■ Instructions for the task:
Below are records; copy every line in them that holds the word "heading".

■ Task data:

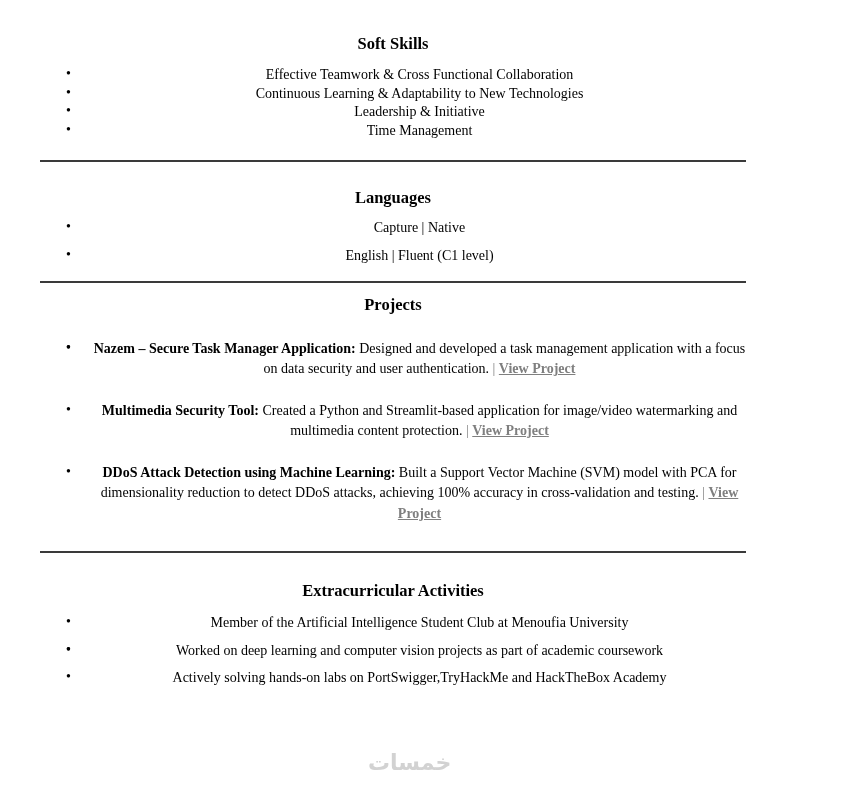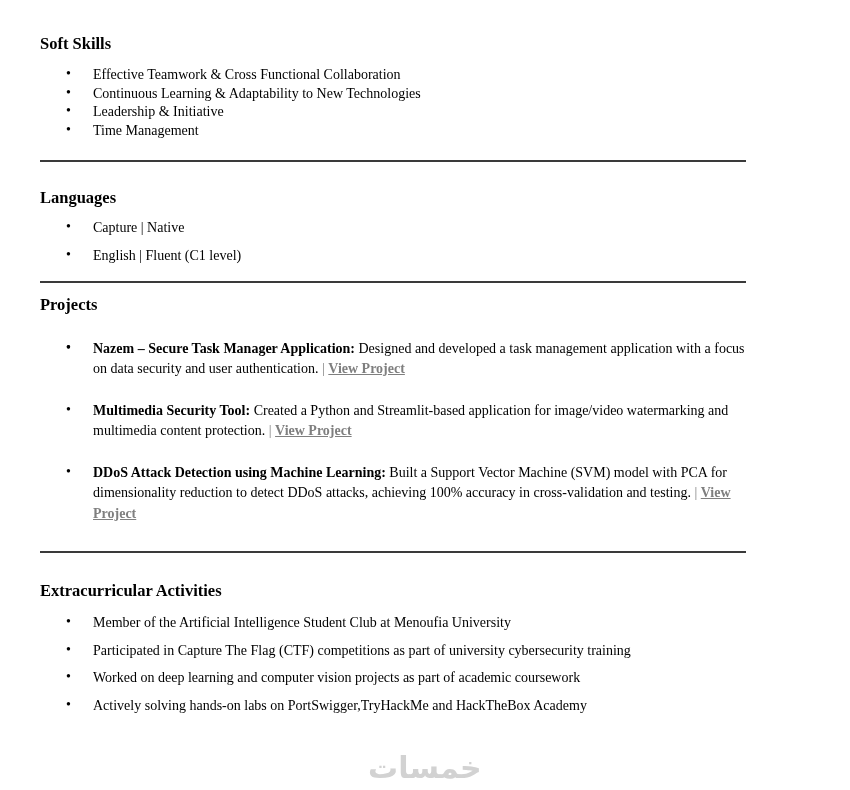--- a/index.html
+++ b/index.html
@@ -10,20 +10,21 @@
   .page {
     position: relative;
     width: 850px;
     height: 790px;
     overflow: hidden;
     box-sizing: border-box;
     background: #ffffff;
     padding: 34px 104px 0 40px;
     font-family: "Liberation Serif", "DejaVu Serif", serif;
     color: var(--text, #000000);
+    text-align: center;
   }
   .heading {
     font-size: 16.5px;
     line-height: 19px;
     font-weight: bold;
     margin: 0;
   }
   .sec-languages .heading { margin-top: 26px; }
   .sec-projects .heading { margin-top: 12px; }
   .sec-extra .heading { margin-top: 28px; }
@@ -74,21 +75,21 @@
     font-weight: bold;
     text-decoration: underline;
     cursor: pointer;
   }
 
   .watermark {
     position: absolute;
     left: 368px;
     top: 750px;
     font-family: "DejaVu Sans", sans-serif;
-    font-size: 30px;
+    font-size: 22px;
     font-weight: bold;
     letter-spacing: 2px;
     color: var(--watermark, #d2d2d2);
   }
 </style>
 </head>
 <body>
 
 <div class="page">
 
@@ -166,21 +167,20 @@
 
   <section class="sec-extra">
     <h2 class="heading">Extracurricular Activities</h2>
     <ul class="list extra">
       <li>
         <span class="bullet">•</span>
         <span>Member of the Artificial Intelligence Student Club at Menoufia University</span>
       </li>
       <li>
         <span class="bullet">•</span>
-        <span>Participated in Capture The Flag (CTF) competitions as part of university cybersecurity training</span>
       </li>
       <li>
         <span class="bullet">•</span>
         <span>Worked on deep learning and computer vision projects as part of academic coursework</span>
       </li>
       <li>
         <span class="bullet">•</span>
         <span>Actively solving hands-on labs on PortSwigger,TryHackMe and HackTheBox Academy</span>
       </li>
     </ul>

■ Reply to the task:
   .heading {
   .sec-languages .heading { margin-top: 26px; }
   .sec-projects .heading { margin-top: 12px; }
   .sec-extra .heading { margin-top: 28px; }
     <h2 class="heading">Extracurricular Activities</h2>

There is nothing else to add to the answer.